Seriously, taking in view comparative phonologies, the inventory of an IAL should really never be any more complex than the following:

Consonants:

p t k Ø
m n
s h
r

Vowels:

i u
a

Syllable structure:

[CV]

Even such a small system requires a number of provisos, around palatalization (e.g. /s/ and /t/ before /i/), free variation (realization of /r/, particularly), for example.

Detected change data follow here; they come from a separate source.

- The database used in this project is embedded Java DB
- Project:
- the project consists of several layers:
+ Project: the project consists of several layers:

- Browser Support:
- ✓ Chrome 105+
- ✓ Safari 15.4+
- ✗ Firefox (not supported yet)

(Note: There is, of course, a certain amount of wiggle room within the framework of a "maximum mininum" phonology. It's up to the creator's largely orthographic aesthetics, for instance, whether /r/ or /l/ is chosen as the base phoneme, as many languages have only one or the other and speakers will need to recognize it regardless of its position on the alveolar sonorant spectrum. /y/ and /w/ are quite common cross-linguistically, and might be considered for inclusion, but I've omitted them here because I would hate to see the distinction between e.g. "kiya" and "kia" bear a semantic load.)

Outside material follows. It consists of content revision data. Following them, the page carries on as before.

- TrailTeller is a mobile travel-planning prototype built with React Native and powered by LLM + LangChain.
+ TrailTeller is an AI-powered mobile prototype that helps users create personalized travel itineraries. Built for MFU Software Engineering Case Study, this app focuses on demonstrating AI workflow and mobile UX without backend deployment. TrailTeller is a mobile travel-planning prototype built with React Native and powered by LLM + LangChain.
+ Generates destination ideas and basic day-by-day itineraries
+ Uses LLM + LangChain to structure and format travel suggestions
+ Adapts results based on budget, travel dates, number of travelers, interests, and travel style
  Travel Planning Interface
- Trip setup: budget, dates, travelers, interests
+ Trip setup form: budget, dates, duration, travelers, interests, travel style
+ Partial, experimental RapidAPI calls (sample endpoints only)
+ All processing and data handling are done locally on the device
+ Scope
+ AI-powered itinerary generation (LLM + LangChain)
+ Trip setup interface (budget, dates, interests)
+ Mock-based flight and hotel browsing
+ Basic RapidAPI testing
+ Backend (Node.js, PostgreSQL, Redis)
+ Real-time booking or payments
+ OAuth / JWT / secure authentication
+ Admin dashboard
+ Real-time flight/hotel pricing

Anything more than this and there's got to be quite a lot of willing suspension of disbelief going on right from the start. Of course, it's obvious why no language with a phonology like this has (to my knowledge) been submitted to the IAL-interested public: mathematics. With nine consonants and three vowels, we have a pittance of basic roots: 27 monosyllables, 729 bisyllables, 19,683 trisyllables. It's difficult to work with so little phonetic material.

Still, for those of us who do believe an invented IAL for the world would be cool, there it is. Either we should consciously say, "Well, working within real cross-linguistic phonetic limitations is too constricting, so I'm just going to pretend they don't exist, even though this means that this is mainly a form of artistic expression rather than a real attempt to create an IAL," or we should accept that every real attempt at a worldwide auxiliary language from here on out is going to have to wrestle with this problem, and probably have much longer words.

Maybe studying Rotokas should be a prerequisite.